Ultimately I suspect multiple parties wouldn't solve any of our problems and might leave things roughly the same. We already compromise our divisions in practice quite a bit. We've basically agreed as a country that red states can structure things like voting, abortion rights, and gun ownership exactly the way they like, but they won't directly interfere with blue states who want to deal with those issues in the ways liberals like, and vice versa (ideologues can blow off steam by, for example, contributing to organizations that promote lawsuits in states whose policies they don't like, but the practical effect of that seems to be less and less). One still sees some effort at national domestic policy, as in the Biden admin's effort to block Medicaid work requirements in Florida. These may be rear-guard actions. For the foreseeable future, I think power on divisive issues is going to continue to accrue to individual states. That's going to be our version of a multiparty system.
In practice, we're about as likely to make the constitutional changes required to establish a national multi-party system as we are to abandon the electoral college--which is to say, not very likely at all.
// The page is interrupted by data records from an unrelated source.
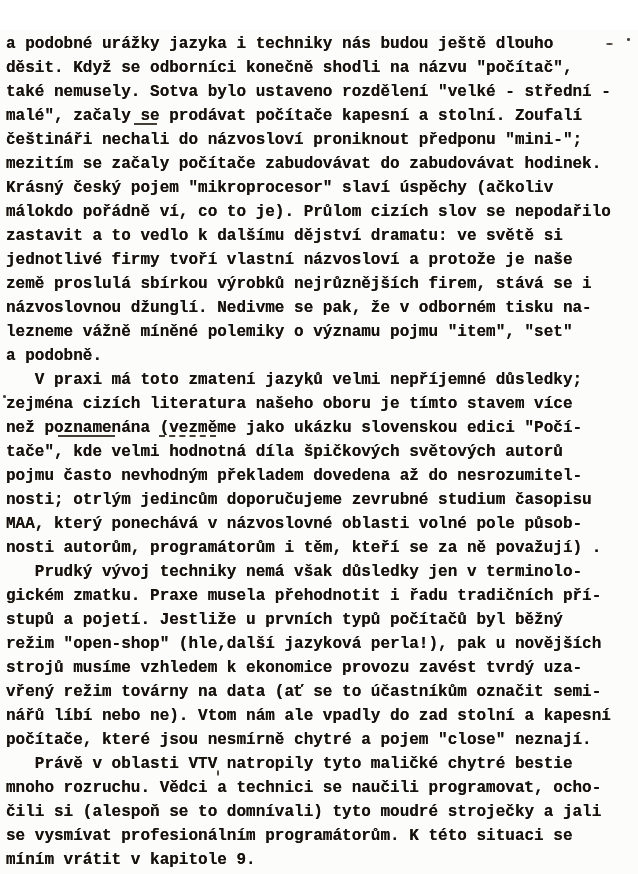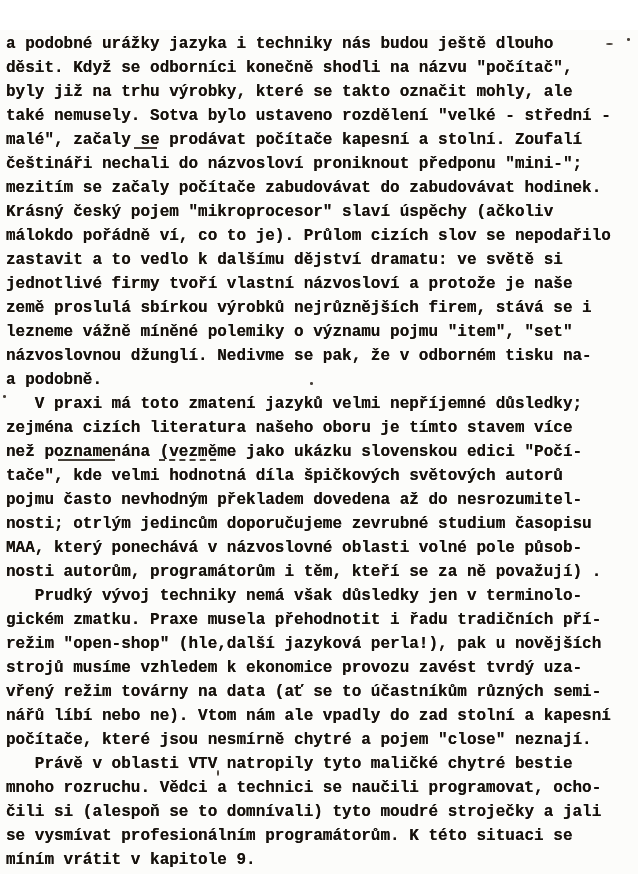"byly již na trhu výrobky," div.line { html: <div>byly již na trhu výrobky, které se takto označit mohly, ale</div> -> none }
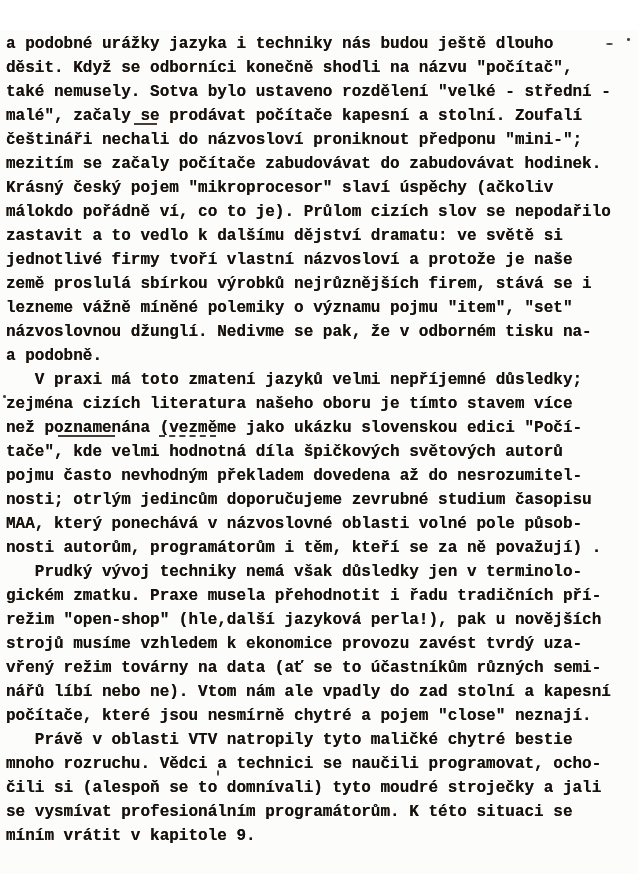"lezneme vážně míněné polemiky o" div.line { order: before "názvoslovnou džunglí. Nedivme se pak," -> after "názvoslovnou džunglí. Nedivme se pak," }
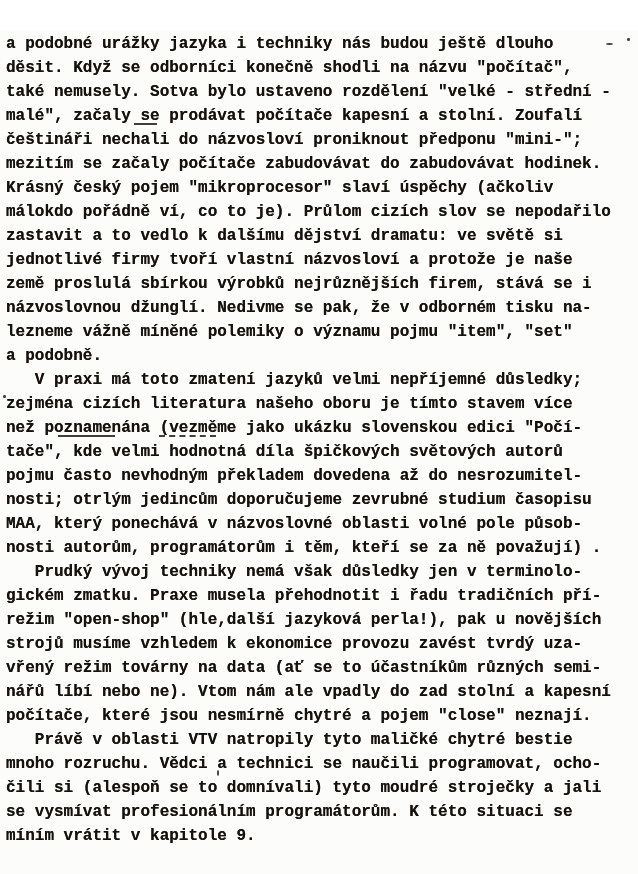"stupů a pojetí. Jestliže u" div.line { html: none -> <div>stupů a pojetí. Jestliže u prvních typů počítačů byl běžný</div> }
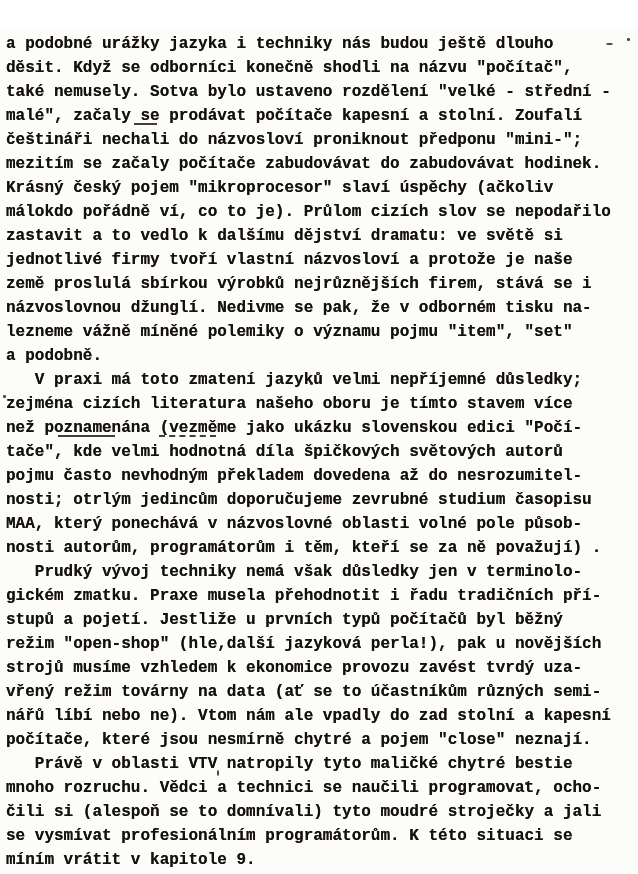"vřený režim továrny na data" div.line { text: různých -> označit }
I would add that I don't think that the prospect of taking over congress from the other party is what prevents compromise in Congress. The same system did not prevent compromises and interparty voting in LBJ's time. I think Congresspeople don't compromise because their constituents, especially primary voters and sometimes special interests, don't want them to. The parties have, as is often said, become more ideological. The reason for that is that active voters have become more ideological. Multiple parties are not going to bring in a lot of meek-minded infrequent voters who just want everyone to get along; and even if that happened, their parties would be weak and probably melt away after a few years.